Accordingly, the South Asian Eight would be acting in their interests by seeking to restore SAARC back to ‘life’. An essential task in this process is the elimination of mutual fear and suspicion among the Eight and the states concerned need to do all that they could to eliminate any fixations and phobias that the countries have in relation to each other.
It does not follow from the foregoing that the SAARC Eight should not broad base their relations and pull back from fostering beneficial ties with extra-regional countries and groupings that have a bearing on their best interests. On the contrary, each SAARC country’s ties need to be wide-ranging and based on the principle that each such state would be a friend to all countries and an enemy of none as long as the latter are well-meaning.
The foregoing sharp focus on SAARC and its fortunes is necessitated by the consideration that the developmental issues in particular facing the region are best resolved by the region itself on the basis of its multiple material and intellectual resources. The grouping should not only be revived but a revisit should also be made to its past programs; particularly those which related to intra-regional conflict resolution. Thus, talking to each other under a new visionary commitment to SAARC collective wellbeing is crucially needed.
On the question of ties with India, it should be perceived by the latter’s smaller neighbours that there is no getting away from the need to foster increasingly closer relations with India, today a number one global power.
This should not amount to these smaller neighbours surrendering their rights and sovereignty to India. Far from it. On the contrary these smaller states should seek to craft mutually beneficial ties with India. It is a question of these small states following a truly Non-aligned foreign policy and using their best diplomatic and political skills to structure their ties with India in a way that would be mutually beneficial. It is up to these neighbours to cultivate the skills needed to meet these major challenges.

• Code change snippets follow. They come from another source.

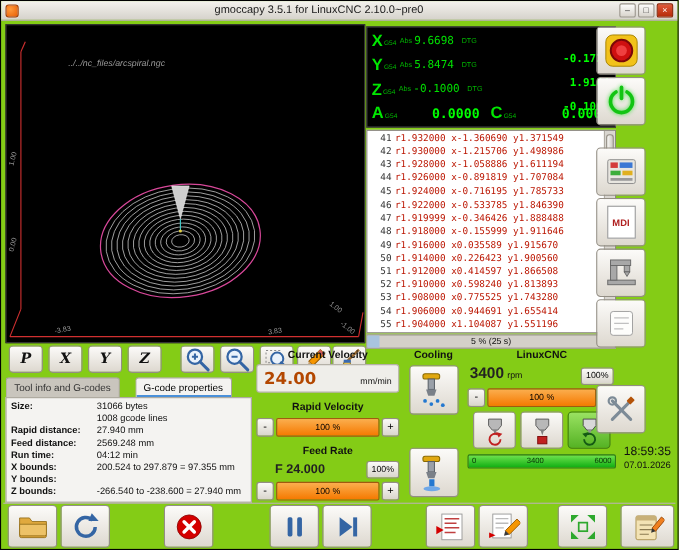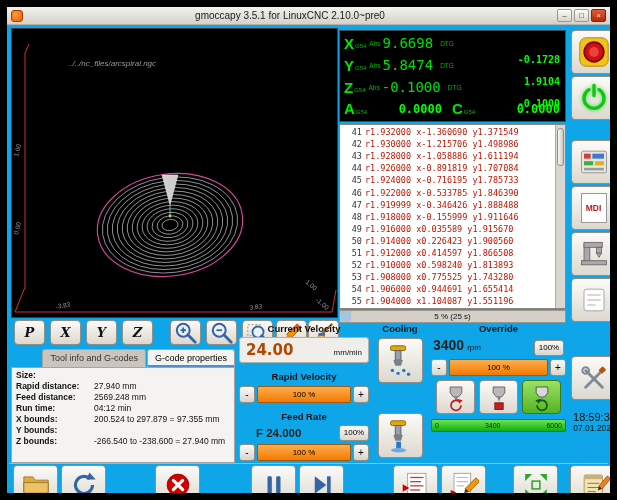--- a/index.html
+++ b/index.html
@@ -4,7 +4,7 @@
 <style>
   *{box-sizing:border-box;margin:0;padding:0;}
   body{margin:0;background:#777;font-family:"Liberation Sans",sans-serif;}
-  #window{position:relative;width:617px;height:500px;background:#0ea5e9;border:7px solid #000000;overflow:hidden;}
+  #window{position:relative;width:617px;height:500px;background:#84cc16;border:1px solid #000000;overflow:hidden;}
   
   .titlebar{position:absolute;left:0;top:0;right:0;height:18px;background:linear-gradient(#f4f2ee,#d5d2cb);display:flex;align-items:center;padding:0 4px;gap:3px;border-bottom:1px solid #b5b1a8;}
   .app-icon{width:12px;height:12px;border-radius:3px;background:radial-gradient(circle at 35% 35%,#ff9a3c,#e85d04);border:1px solid #a33d00;flex:none;}

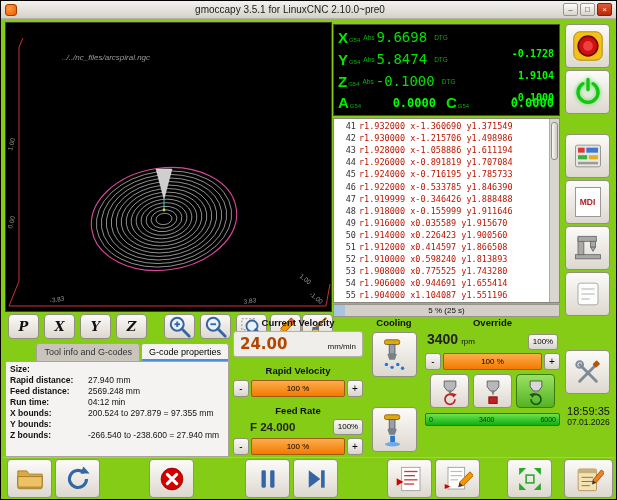--- a/index.html
+++ b/index.html
@@ -20,7 +20,7 @@
   .dro-letter{font-weight:bold;font-size:15px;color:#00e800;line-height:1;}
   .dro-sys{font-size:6px;color:#00b400;margin:6px 3px 0 1px;}
   .dro-lbl{font-size:6.5px;color:#00b400;margin-right:2px;}
-  .dro-abs{font-family:"DejaVu Sans Mono",monospace;font-size:14px;color:#00e000;margin-right:7px;}
+  .dro-abs{font-family:"DejaVu Sans Mono",monospace;font-size:10px;color:#00e000;margin-right:7px;}
   .dro-rel{margin-left:auto;font-family:"DejaVu Sans Mono",monospace;font-weight:bold;font-size:10px;color:#00ff00;margin-top:33px;}
   .dro-ac-half{flex:1;display:flex;align-items:center;}
   .dro-ac-val{margin-left:auto;font-family:"DejaVu Sans Mono",monospace;font-weight:bold;font-size:12px;color:#00ff00;padding-right:10px;}

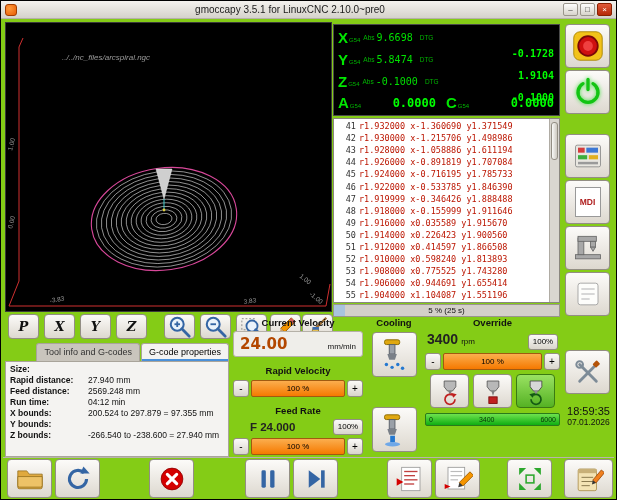--- a/index.html
+++ b/index.html
@@ -38,7 +38,7 @@
   .gp-text{position:absolute;inset:0;text-align:center;font-size:8px;line-height:11px;color:#111;}
   
   .sq{position:absolute;border:1px solid #938e84;border-radius:4px;background:linear-gradient(#fcfbf9,#ddd8cf);display:flex;align-items:center;justify-content:center;cursor:default;}
-  .rb{left:564px;width:45px;height:44px;}
+  .rb{left:541px;width:45px;height:44px;}
   .bb{top:458px;height:39px;width:45px;}
   .vb{top:313px;width:31px;height:25px;}
   .view-letter{font-family:"DejaVu Serif",serif;font-style:italic;font-weight:bold;font-size:13px;color:#111;}

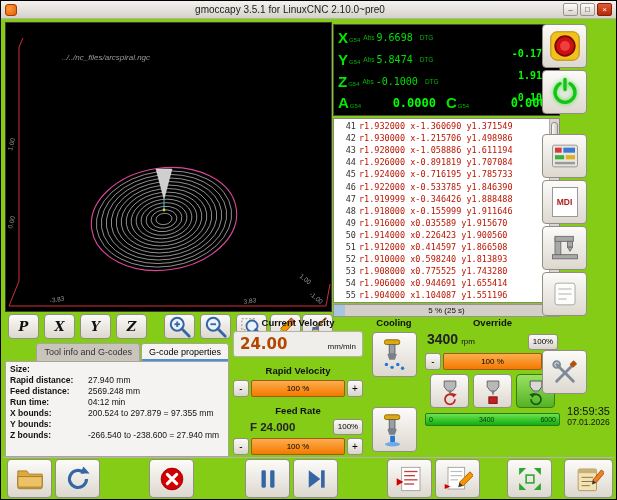--- a/index.html
+++ b/index.html
@@ -387,7 +387,7 @@
   </div>
 
   <div class="frame" style="left:424px;top:316px;width:135px;height:140px;">
-    <div class="frame-title">Override</div>
+    <div class="frame-title">LinuxCNC</div>
     <div class="sp-row1">
       <span class="sp-rpm">3400</span>
       <span class="sp-unit">rpm</span>

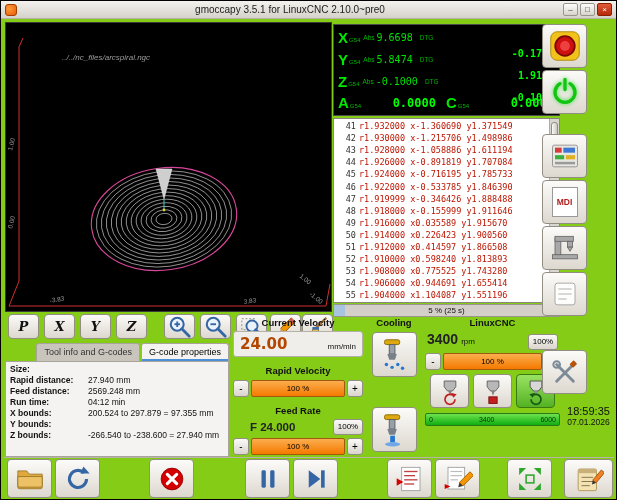--- a/index.html
+++ b/index.html
@@ -49,7 +49,7 @@
   .clock-date{font-size:8.5px;}
   
   .notebook{position:absolute;left:4px;top:341px;width:224px;height:115px;}
-  .tabs{display:flex;height:19px;align-items:flex-end;gap:1px;justify-content:flex-end;}
+  .tabs{display:flex;height:19px;align-items:flex-end;gap:14px;}
   .tab{padding:0 7px;font-size:9px;line-height:17px;background:#c9c5bd;border:1px solid #a9a49b;border-bottom:none;border-radius:3px 3px 0 0;color:#333;white-space:nowrap;cursor:default;}
   .tab.active{background:#f4f3f1;color:#000;box-shadow:inset 0 -2px 0 #4a90d9;}
   .nb-body{height:96px;background:#f4f3f1;border:1px solid #a9a49b;padding:2px 4px;overflow:hidden;}

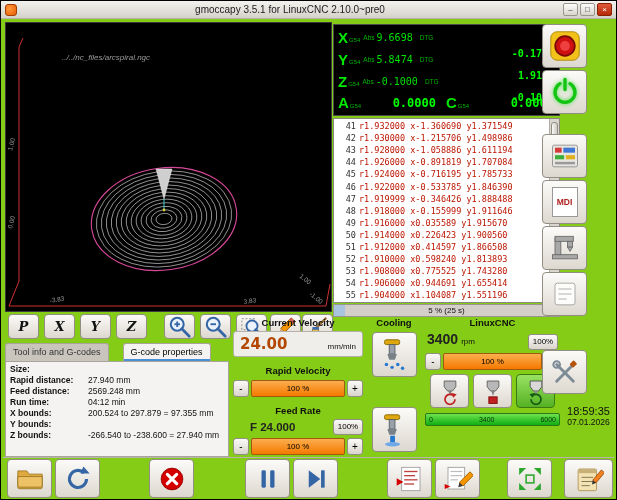--- a/index.html
+++ b/index.html
@@ -303,6 +303,7 @@
     <div class="nb-body">
         <div class="prop-row">
           <span class="prop-label">Size:</span>
+          <span class="prop-val">31066 bytes<br>1008 gcode lines</span>
         </div>
         <div class="prop-row">
           <span class="prop-label">Rapid distance:</span>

Going ahead, it will be in South Asia’s best interests to get SAARC back on its feet once again. If this aim is pursued with visionary zeal and if SAARC amity is sealed once and for all intra-regional friction and enmities could be put to rest. What smaller states should avoid scrupulously is the pitting of extra-regional powers against India and Pakistan in their squabbles with either of the latter. This practice has been pivotal in bringing strife and contention into South Asia and in dividing the region against itself.
Accordingly, the principal challenge facing South Asia is to be imbued once again with the SAARC spirit. The latter spirit’s healing powers need to be made real and enduring. Thus will we have a region truly united in brotherhood and peace.